For integration into other Python applications.

```python
from patternanalyzer.engine import Engine

# 1. Initialize the engine
engine = Engine()

# 2. Load data
with open("test.bin", "rb") as f:
    data_bytes = f.read()

# 3. Define the analysis configuration
config = {
    "transforms": [{"name": "xor_const", "params": {"xor_value": 127}}],
    "tests": [{"name": "monobit"}, {"name": "runs"}],
    "fdr_q": 0.05
}

# 4. Run the analysis
output = engine.analyze(data_bytes, config)

# 5. Process the results
import json
print(json.dumps(output['scorecard'], indent=2))
```

## How to Contribute

1.  **Fork and Clone** the repository.
2.  **Set up the environment**:
    ```bash
    python -m venv .venv
    source .venv/bin/activate  # or .\.venv\Scripts\activate on Windows
    pip install -e .[test,ml,ui]
    ```
3.  **Create a new branch** for your feature or bug fix.
4.  **Make your changes**. Add or modify plugins in the `patternanalyzer/plugins/` directory.
5.  **Add tests** for your changes in the `tests/` directory.
6.  **Run the test suite**:
    ```bash
    pytest
    ```
7.  **Submit a Pull Request**.

## Plugin Development

Creating a new plugin is the primary way to extend the framework.

1.  **Choose a Plugin Type** (from `plugin_api.py`):
    -   `TestPlugin`: Analyzes data and returns a `TestResult`. This is the most common type.
    -   `TransformPlugin`: Modifies data before it's passed to tests (e.g., decryption, decoding).
    -   `VisualPlugin`: Generates a visualization (e.g., an SVG image) from a `TestResult`.

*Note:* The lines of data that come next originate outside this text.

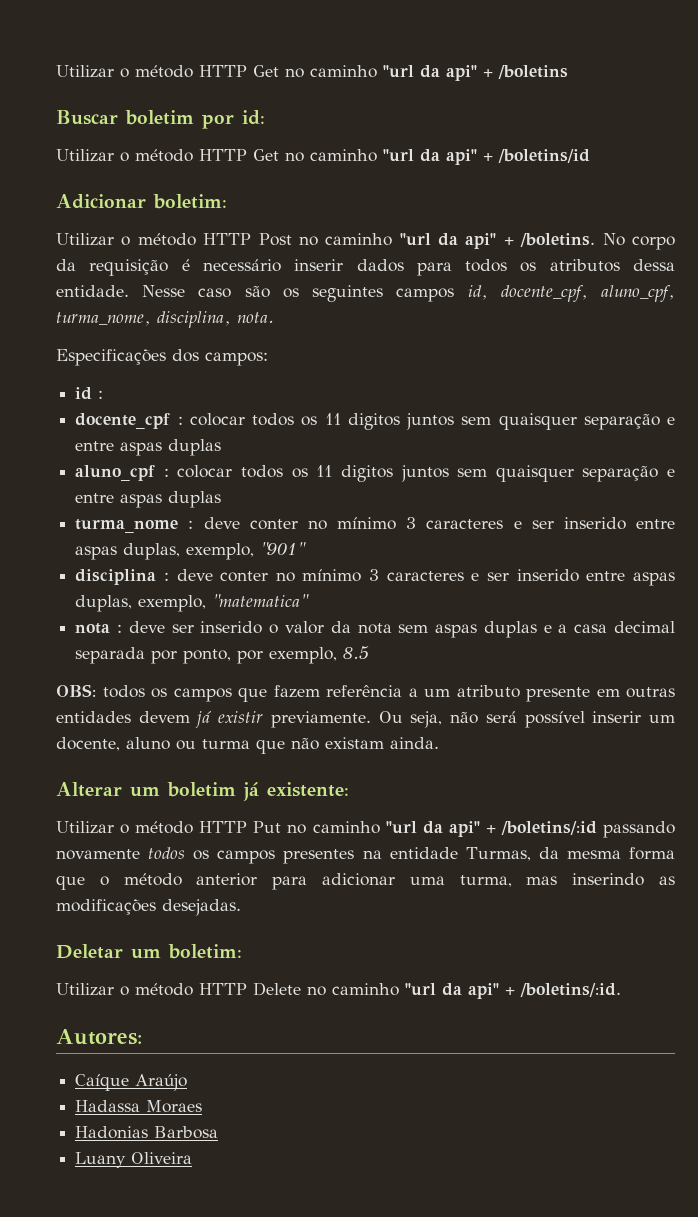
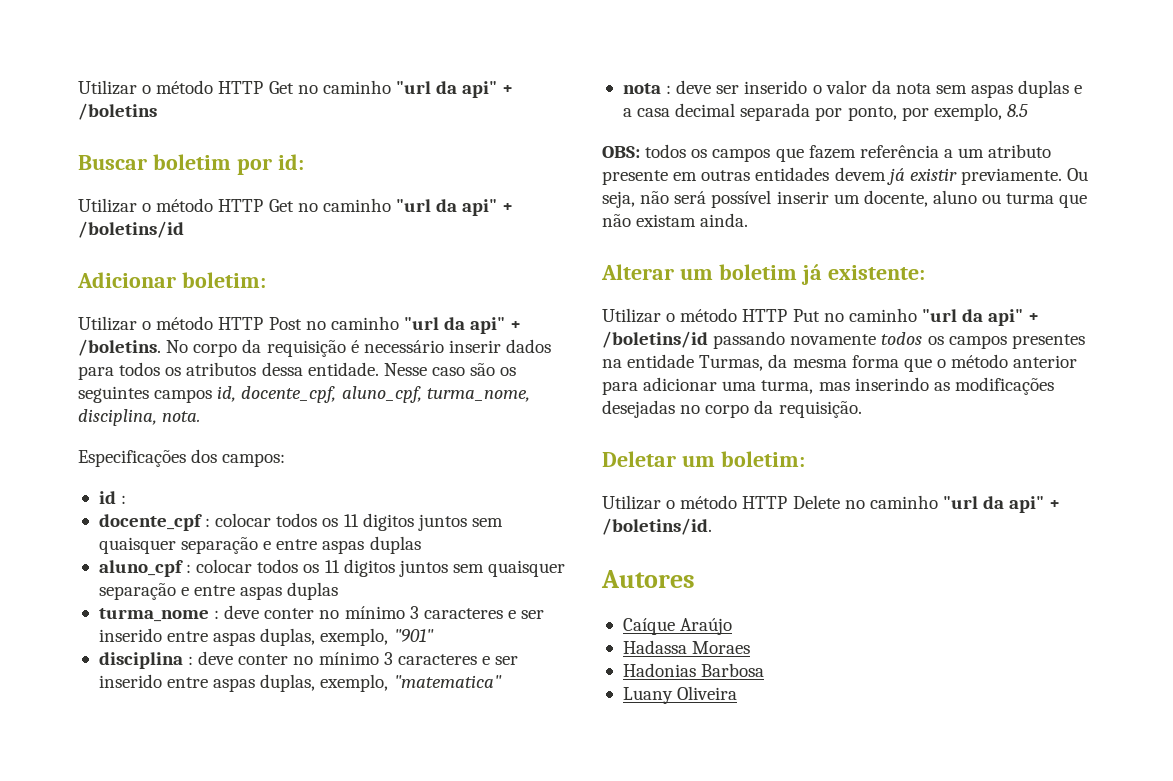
- Utilizar o método HTTP Put no caminho "url da api" + /boletins/:id passando novamente todos os campos presentes na entidade Turmas, da mesma forma que o método anterior para adicionar uma turma, mas inserindo as modificações desejadas.
+ Utilizar o método HTTP Put no caminho "url da api" + /boletins/id passando novamente todos os campos presentes na entidade Turmas, da mesma forma que o método anterior para adicionar uma turma, mas inserindo as modificações desejadas no corpo da requisição.
- Utilizar o método HTTP Delete no caminho "url da api" + /boletins/:id.
- Autores:
+ Utilizar o método HTTP Delete no caminho "url da api" + /boletins/id.
+ Autores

2.  **Create the Plugin File**:
    -   Create a new file, e.g., `patternanalyzer/plugins/my_new_test.py`.
    -   Create a class that inherits from the chosen base class (e.g., `TestPlugin`).
    -   Implement the required methods, primarily `run()`. The `run` method takes `data: BytesView` and `params: dict` and must return a `TestResult` object.

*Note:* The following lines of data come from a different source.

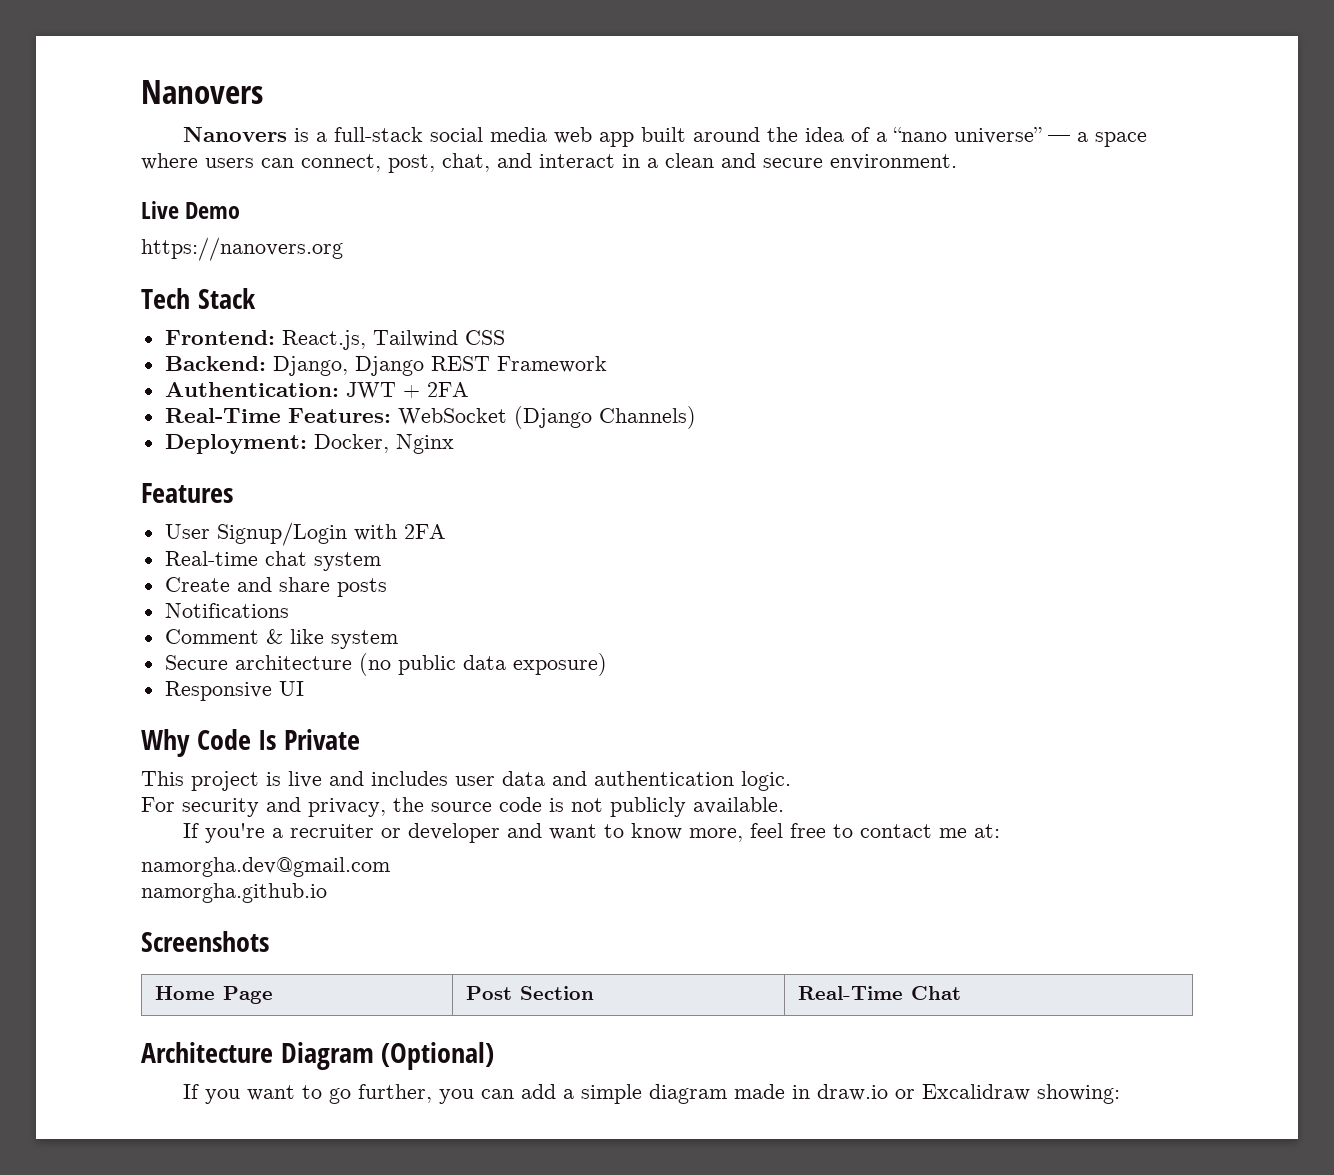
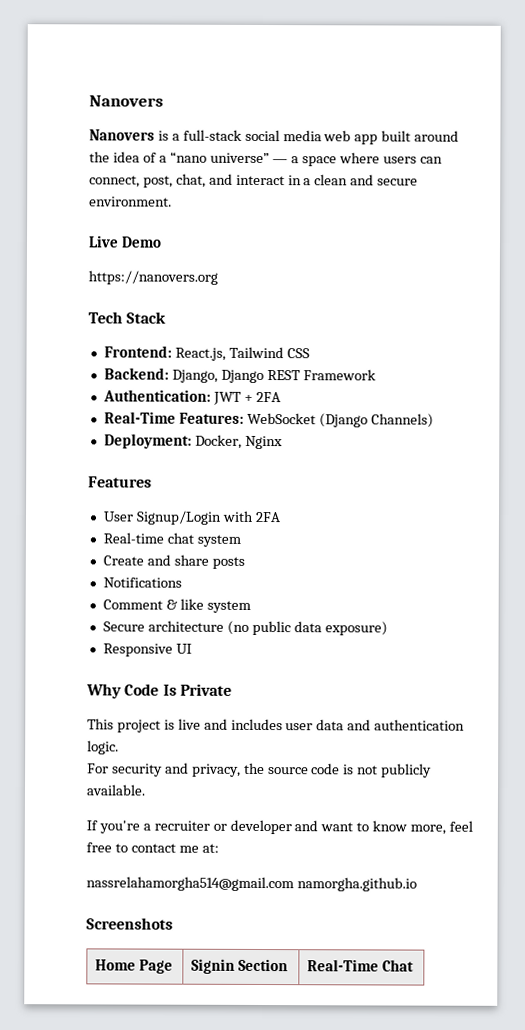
- namorgha.dev@gmail.com
- namorgha.github.io
+ nassrelahamorgha514@gmail.com namorgha.github.io
- Home Page | Post Section | Real-Time Chat
+ Home Page | Signin Section | Real-Time Chat
- Architecture Diagram (Optional)
- If you want to go further, you can add a simple diagram made in draw.io or Excalidraw showing:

    **Example `TestPlugin`:**
    ```python
    from patternanalyzer.plugin_api import TestPlugin, TestResult, BytesView

    class MyNewTest(TestPlugin):
        def describe(self) -> str:
            return "A new test that checks for the byte 0x42."

        def run(self, data: BytesView, params: dict) -> TestResult:
            input_bytes = data.to_bytes()
            found = b'\x42' in input_bytes
            return TestResult(
                test_name="my_new_test",
                passed=not found, # Fails if the byte is found
                p_value=None, # This is a diagnostic, not statistical, test
                category="diagnostic",
                metrics={"found_0x42": found}
            )
    ```

3.  **Register the Plugin**:
    -   Add an entry point for your new plugin in `pyproject.toml` under the `[project.entry-points."patternanalyzer.plugins"]` section.
    ```toml
    [project.entry-points."patternanalyzer.plugins"]
    # ... other plugins
    my_new_test = "patternanalyzer.plugins.my_new_test:MyNewTest"
    ```

4.  **Re-install**:
    -   Run `pip install -e .` again to make your new plugin discoverable by the engine.